Commonwealth v. Buehl

CAPPY, Justice,

dissenting.

I am compelled to dissent from the conclusion of the Majority that although Appellant received ineffective assistance of counsel at trial when counsel failed to request a cautionary instruction regarding evidence of other crimes, such ineffectiveness provides Appellant no relief. Majority op. at 507.
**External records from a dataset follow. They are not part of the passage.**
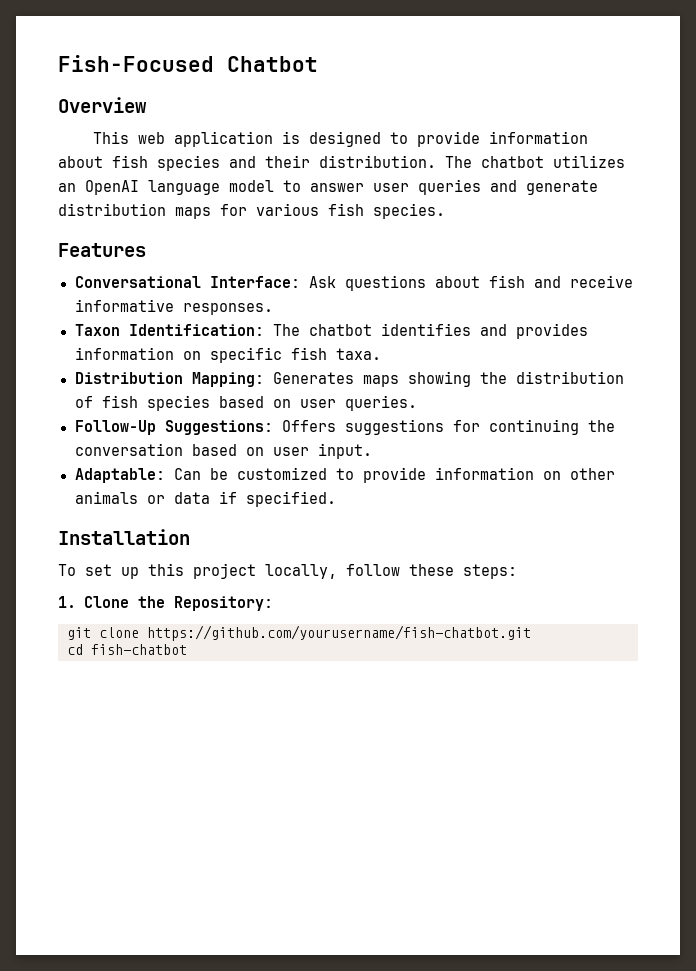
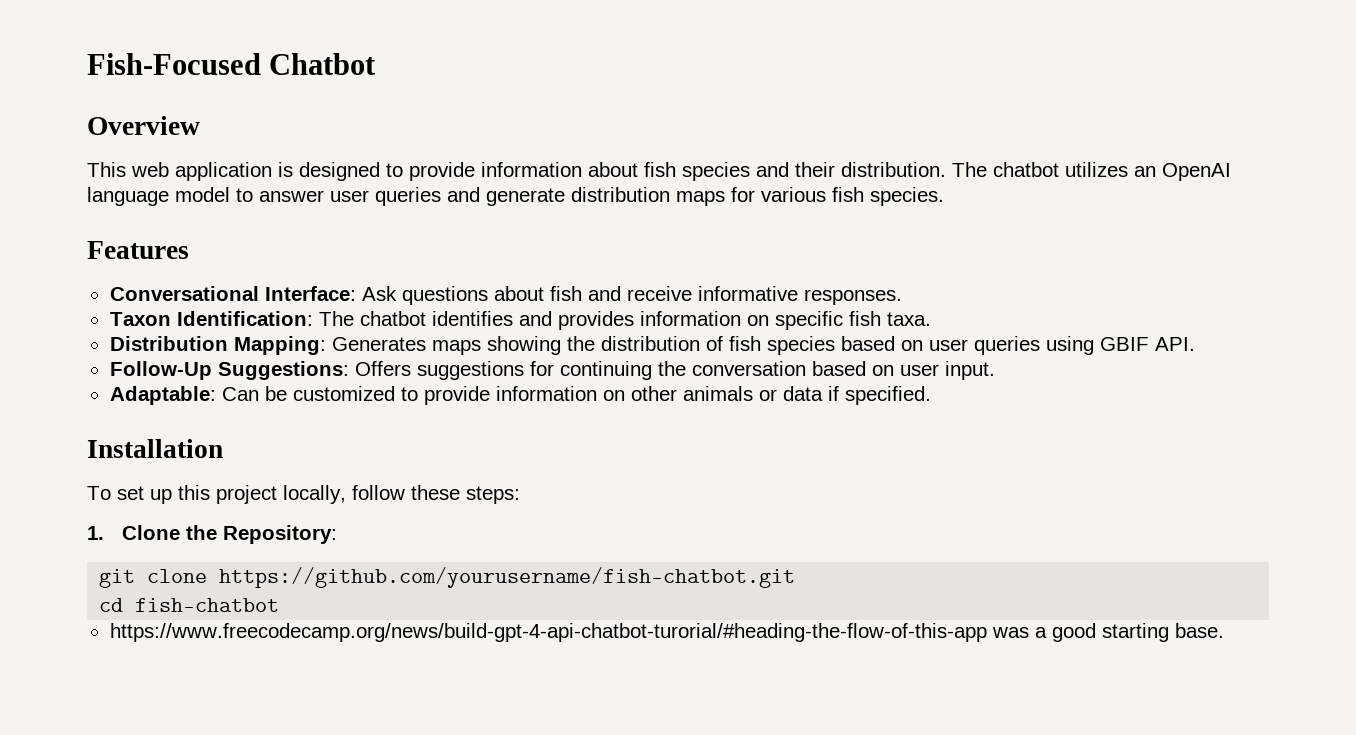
- Distribution Mapping: Generates maps showing the distribution of fish species based on user queries.
+ Distribution Mapping: Generates maps showing the distribution of fish species based on user queries using GBIF API.
+ https://www.freecodecamp.org/news/build-gpt-4-api-chatbot-turorial/#heading-the-flow-of-this-app was a good starting base.

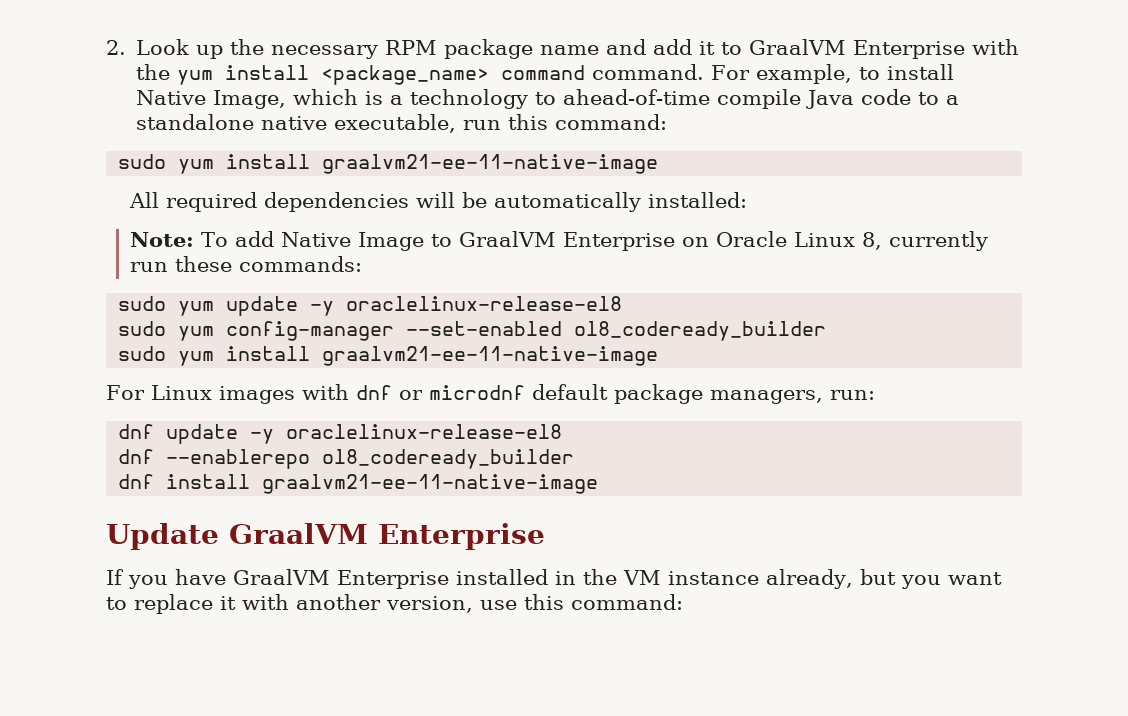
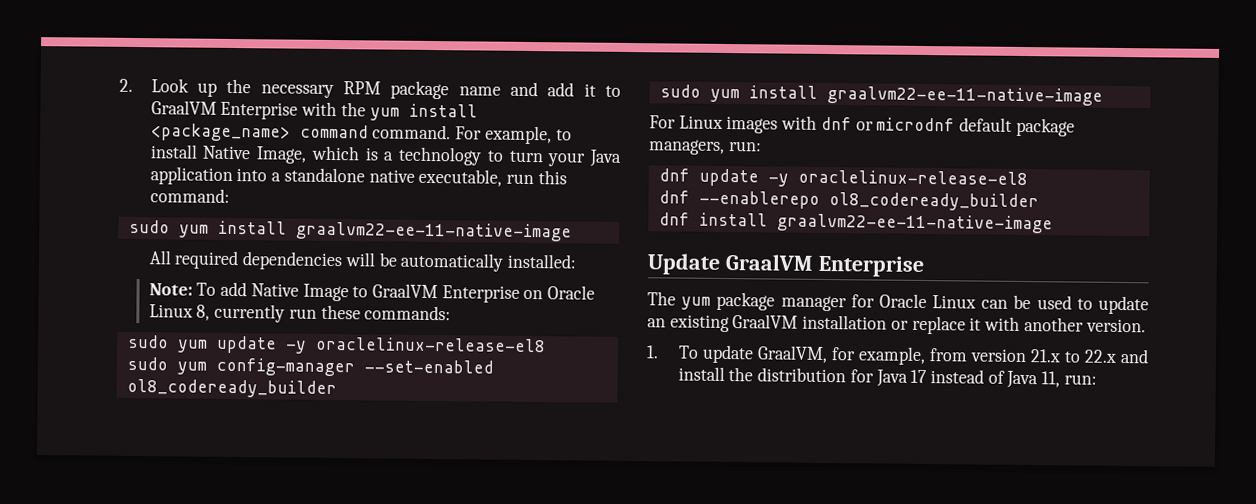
- For example, to install Native Image, which is a technology to ahead-of-time compile Java code to a standalone native executable, run this command:
- sudo yum install graalvm21-ee-11-native-image
+ For example, to install Native Image, which is a technology to turn your Java application into a standalone native executable, run this command:
+ sudo yum install graalvm22-ee-11-native-image
  sudo yum config-manager --set-enabled ol8_codeready_builder
- sudo yum install graalvm21-ee-11-native-image
+ sudo yum install graalvm22-ee-11-native-image
- dnf install graalvm21-ee-11-native-image
+ dnf install graalvm22-ee-11-native-image
- If you have GraalVM Enterprise installed in the VM instance already, but you want to replace it with another version, use this command:
+ The yum package manager for Oracle Linux can be used to update an existing GraalVM installation or replace it with another version.
+ 1. To update GraalVM, for example, from version 21.x to 22.x and install the distribution for Java 17 instead of Java 11, run:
I must take issue with the Majority’s interpretation and application of the language of the relevant section of the Post Conviction Relief Act, (“PCRA”), 42 Pa.C.S. § 9548(a)(2)(ii), which the Majority concludes imposes a higher burden for the defendant in a PCRA proceeding when raising an ineffectiveness challenge than that for an ineffectiveness challenge on direct appeal. On direct appeal, the long-standing and well-established rule is that a defendant is required to show (1) there is merit to the underlying claim; (2) counsel had no reasonable basis for his course of conduct; and (3) that there is a reasonable probability that but for the act or omission in question the outcome of the proceeding would have been different. Commonwealth v. Douglas, 537 Pa. 588, 597, 645 A.2d 226, 230 (1994); Commonwealth v. Pierce, 515 Pa. 153, 527 A.2d 973 (1987). Under the PCRA, the defendant must show that counsel’s ineffectiveness “so undermined the truth-determining process that no reliable adjudication of guilt or *517innocence1 could have taken place.” 42 Pa.C.S. § 9543(a)(2)(ii).

In applying these two standards, the Majority determines that the PCRA imposes a “higher” standard, and concludes that

while we are able to say that due to the prejudicial nature of the evidence in question the outcome of appellant’s trial may have been different ... we are unable to say that due to this omission the adjudication of guilt is unreliable----

Maj. op. at 507. This conclusion is based on the Majority’s finding that all the evidence in the case “created overwhelming evidence of appellant’s guilt.” Id. It is the Majority’s conclusions that the PCRA effectively imposes a higher standard, and further that that standard has not been met here, with which I disagree.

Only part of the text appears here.